Study reveals that high-achievers are far more likely to be manic depressives

Scientists have for the first time found powerful evidence that genius may be linked with madness.

Speculation that the two may be related dates back millennia, and can be found in the writings of Aristotle, Plato and Socrates. Aristotle once claimed that "there is no great genius without a mixture of madness", but the scientific evidence for an association has been weak – until now.

A study of more than 700,000 adults showed that those who scored top grades at school were four times more likely to develop bipolar disorder than those with average grades.

The link was strongest among those who studied music or literature, the two disciplines in which genius and madness are most often linked in historical records. The study was conducted by researchers from the Institute of Psychiatry, King's College London, with colleagues from the Karolinska Institute in Stockholm, Sweden.

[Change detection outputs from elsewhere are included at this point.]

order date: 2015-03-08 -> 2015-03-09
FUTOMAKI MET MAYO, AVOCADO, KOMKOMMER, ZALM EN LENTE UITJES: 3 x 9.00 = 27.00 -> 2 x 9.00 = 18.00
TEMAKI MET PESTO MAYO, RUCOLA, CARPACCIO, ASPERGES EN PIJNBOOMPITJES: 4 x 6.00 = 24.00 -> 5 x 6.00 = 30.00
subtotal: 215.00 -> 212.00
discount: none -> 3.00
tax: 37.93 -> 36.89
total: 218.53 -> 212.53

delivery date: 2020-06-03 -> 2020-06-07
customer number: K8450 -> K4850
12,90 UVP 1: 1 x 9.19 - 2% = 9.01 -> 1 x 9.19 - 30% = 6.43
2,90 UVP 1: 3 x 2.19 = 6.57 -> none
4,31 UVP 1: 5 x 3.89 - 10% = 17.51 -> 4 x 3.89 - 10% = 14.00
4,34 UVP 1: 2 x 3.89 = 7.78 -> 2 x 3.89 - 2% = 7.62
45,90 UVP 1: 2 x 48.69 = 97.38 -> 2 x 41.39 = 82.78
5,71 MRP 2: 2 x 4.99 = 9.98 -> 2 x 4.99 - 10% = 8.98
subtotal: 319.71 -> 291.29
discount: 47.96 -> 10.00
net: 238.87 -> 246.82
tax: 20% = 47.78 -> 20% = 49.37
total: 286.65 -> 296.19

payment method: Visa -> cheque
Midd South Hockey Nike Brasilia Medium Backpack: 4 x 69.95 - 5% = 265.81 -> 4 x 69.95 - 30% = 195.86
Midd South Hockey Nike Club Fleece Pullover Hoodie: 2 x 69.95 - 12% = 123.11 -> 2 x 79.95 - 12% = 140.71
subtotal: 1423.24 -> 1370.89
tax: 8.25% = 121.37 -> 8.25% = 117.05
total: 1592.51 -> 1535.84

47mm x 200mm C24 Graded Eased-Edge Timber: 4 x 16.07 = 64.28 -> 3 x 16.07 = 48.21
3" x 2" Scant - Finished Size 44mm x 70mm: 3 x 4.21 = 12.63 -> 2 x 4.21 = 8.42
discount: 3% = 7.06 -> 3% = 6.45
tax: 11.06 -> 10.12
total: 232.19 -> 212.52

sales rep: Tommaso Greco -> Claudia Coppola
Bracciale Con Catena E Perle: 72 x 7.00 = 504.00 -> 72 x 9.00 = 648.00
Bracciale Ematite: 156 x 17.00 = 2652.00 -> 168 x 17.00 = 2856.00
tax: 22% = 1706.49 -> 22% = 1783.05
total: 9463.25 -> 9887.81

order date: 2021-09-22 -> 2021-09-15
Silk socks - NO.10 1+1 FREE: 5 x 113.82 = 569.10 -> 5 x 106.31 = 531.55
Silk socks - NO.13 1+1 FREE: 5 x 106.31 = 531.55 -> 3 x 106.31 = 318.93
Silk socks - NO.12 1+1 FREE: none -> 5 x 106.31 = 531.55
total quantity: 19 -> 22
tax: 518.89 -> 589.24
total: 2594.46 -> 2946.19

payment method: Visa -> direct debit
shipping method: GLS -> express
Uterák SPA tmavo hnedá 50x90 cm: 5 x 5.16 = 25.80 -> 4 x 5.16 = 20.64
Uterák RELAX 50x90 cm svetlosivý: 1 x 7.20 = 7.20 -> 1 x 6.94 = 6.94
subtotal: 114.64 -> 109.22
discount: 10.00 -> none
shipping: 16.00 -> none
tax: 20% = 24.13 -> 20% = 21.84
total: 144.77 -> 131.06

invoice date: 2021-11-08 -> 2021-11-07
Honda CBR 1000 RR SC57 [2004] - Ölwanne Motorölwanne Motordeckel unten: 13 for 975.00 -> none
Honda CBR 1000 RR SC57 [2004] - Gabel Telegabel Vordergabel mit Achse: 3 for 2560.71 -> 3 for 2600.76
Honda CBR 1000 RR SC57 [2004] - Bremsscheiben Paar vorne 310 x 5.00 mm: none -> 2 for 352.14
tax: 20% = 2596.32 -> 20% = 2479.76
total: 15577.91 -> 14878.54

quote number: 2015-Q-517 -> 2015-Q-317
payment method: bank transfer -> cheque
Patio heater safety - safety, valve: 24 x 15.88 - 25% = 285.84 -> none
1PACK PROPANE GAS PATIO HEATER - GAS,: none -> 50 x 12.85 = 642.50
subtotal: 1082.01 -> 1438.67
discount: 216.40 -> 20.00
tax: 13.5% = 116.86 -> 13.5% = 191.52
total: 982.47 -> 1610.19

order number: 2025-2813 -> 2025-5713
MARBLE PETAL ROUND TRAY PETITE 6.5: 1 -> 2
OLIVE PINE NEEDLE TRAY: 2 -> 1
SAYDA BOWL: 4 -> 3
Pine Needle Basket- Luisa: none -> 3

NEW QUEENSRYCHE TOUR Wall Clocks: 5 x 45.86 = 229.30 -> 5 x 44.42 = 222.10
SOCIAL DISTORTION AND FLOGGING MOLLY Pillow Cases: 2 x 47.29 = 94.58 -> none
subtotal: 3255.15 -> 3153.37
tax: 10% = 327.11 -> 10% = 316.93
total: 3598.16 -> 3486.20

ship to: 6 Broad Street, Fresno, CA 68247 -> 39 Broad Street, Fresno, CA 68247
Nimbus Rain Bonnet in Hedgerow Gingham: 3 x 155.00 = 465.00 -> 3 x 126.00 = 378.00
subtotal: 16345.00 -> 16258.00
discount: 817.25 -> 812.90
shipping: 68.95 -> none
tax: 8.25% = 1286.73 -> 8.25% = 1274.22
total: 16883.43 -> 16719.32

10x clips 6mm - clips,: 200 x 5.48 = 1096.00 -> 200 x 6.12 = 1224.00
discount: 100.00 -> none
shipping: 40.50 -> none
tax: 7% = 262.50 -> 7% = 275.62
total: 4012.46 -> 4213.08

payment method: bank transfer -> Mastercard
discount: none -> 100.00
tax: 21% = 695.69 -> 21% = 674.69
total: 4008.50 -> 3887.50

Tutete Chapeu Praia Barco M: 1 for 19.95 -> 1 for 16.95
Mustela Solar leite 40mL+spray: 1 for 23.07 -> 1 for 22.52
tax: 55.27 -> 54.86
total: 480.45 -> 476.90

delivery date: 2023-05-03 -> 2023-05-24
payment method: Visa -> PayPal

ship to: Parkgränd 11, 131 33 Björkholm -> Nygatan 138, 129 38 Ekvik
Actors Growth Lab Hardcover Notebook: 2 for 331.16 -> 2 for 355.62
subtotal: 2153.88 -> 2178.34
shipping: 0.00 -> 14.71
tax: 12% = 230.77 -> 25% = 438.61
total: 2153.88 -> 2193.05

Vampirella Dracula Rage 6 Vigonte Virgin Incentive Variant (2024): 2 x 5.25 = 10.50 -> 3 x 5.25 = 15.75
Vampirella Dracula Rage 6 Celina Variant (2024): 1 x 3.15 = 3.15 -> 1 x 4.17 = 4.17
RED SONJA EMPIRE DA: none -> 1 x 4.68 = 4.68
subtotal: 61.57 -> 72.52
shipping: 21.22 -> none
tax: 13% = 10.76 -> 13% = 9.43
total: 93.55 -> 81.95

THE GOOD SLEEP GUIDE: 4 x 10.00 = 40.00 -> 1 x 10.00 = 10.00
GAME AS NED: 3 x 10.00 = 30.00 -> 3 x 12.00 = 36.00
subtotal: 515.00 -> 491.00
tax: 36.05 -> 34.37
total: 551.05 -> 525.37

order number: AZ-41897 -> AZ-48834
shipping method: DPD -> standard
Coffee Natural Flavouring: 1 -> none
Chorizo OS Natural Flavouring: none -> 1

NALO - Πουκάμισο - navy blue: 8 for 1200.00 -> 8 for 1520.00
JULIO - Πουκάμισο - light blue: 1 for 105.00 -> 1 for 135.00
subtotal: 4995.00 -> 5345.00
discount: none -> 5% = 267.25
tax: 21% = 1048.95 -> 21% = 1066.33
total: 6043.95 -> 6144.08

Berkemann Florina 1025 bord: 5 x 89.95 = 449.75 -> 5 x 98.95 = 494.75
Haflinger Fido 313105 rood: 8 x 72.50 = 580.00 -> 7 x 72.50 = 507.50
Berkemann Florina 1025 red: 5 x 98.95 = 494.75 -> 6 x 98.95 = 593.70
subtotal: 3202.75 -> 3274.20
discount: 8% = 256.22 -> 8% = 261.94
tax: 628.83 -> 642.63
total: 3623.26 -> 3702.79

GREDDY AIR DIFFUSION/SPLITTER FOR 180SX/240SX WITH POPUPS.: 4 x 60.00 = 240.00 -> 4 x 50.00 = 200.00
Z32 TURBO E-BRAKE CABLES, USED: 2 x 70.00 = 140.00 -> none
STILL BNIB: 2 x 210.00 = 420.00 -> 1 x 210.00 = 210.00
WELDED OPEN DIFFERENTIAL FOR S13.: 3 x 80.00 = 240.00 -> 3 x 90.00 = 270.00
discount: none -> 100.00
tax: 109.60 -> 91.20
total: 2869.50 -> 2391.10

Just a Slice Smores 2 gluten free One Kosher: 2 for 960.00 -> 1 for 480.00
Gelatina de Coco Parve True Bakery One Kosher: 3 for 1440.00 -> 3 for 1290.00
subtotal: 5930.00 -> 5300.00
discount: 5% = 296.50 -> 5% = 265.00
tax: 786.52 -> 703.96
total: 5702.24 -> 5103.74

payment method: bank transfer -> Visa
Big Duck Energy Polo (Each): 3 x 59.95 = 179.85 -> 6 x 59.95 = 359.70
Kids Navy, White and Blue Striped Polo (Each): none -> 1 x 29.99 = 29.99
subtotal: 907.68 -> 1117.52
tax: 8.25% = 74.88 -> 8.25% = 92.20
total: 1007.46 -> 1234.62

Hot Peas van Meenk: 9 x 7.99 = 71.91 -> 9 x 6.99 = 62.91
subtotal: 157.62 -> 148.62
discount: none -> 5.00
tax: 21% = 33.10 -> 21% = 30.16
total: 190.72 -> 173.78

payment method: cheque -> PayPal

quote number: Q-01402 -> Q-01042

Bipolar disorder, also known as manic depression, affects about 1 per cent of the population and is characterised by swings in mood from elation (mania) to depression. During the manic phase there can be feelings of inflated self-esteem, verging on grandiosity, racing thoughts, restlessness and insomnia.

The 19th-century author Edgar Allen Poe, who is thought to have suffered from manic depression, once wrote: "Men have called me mad, but the question is not yet settled whether madness is or is not the loftiest intelligence..."

In recent years psychoanalysts, psychiatrists and psychologists have argued that genius and madness are linked to underlying degenerative neurological disorders. The problem has been that both genius and severe mental illness are rare, and high intelligence or achievement is subjectively defined. Claims about the link have been based on historical studies of creative individuals which are highly selective, subject to bias and rely on retrospective assessments of their mental state.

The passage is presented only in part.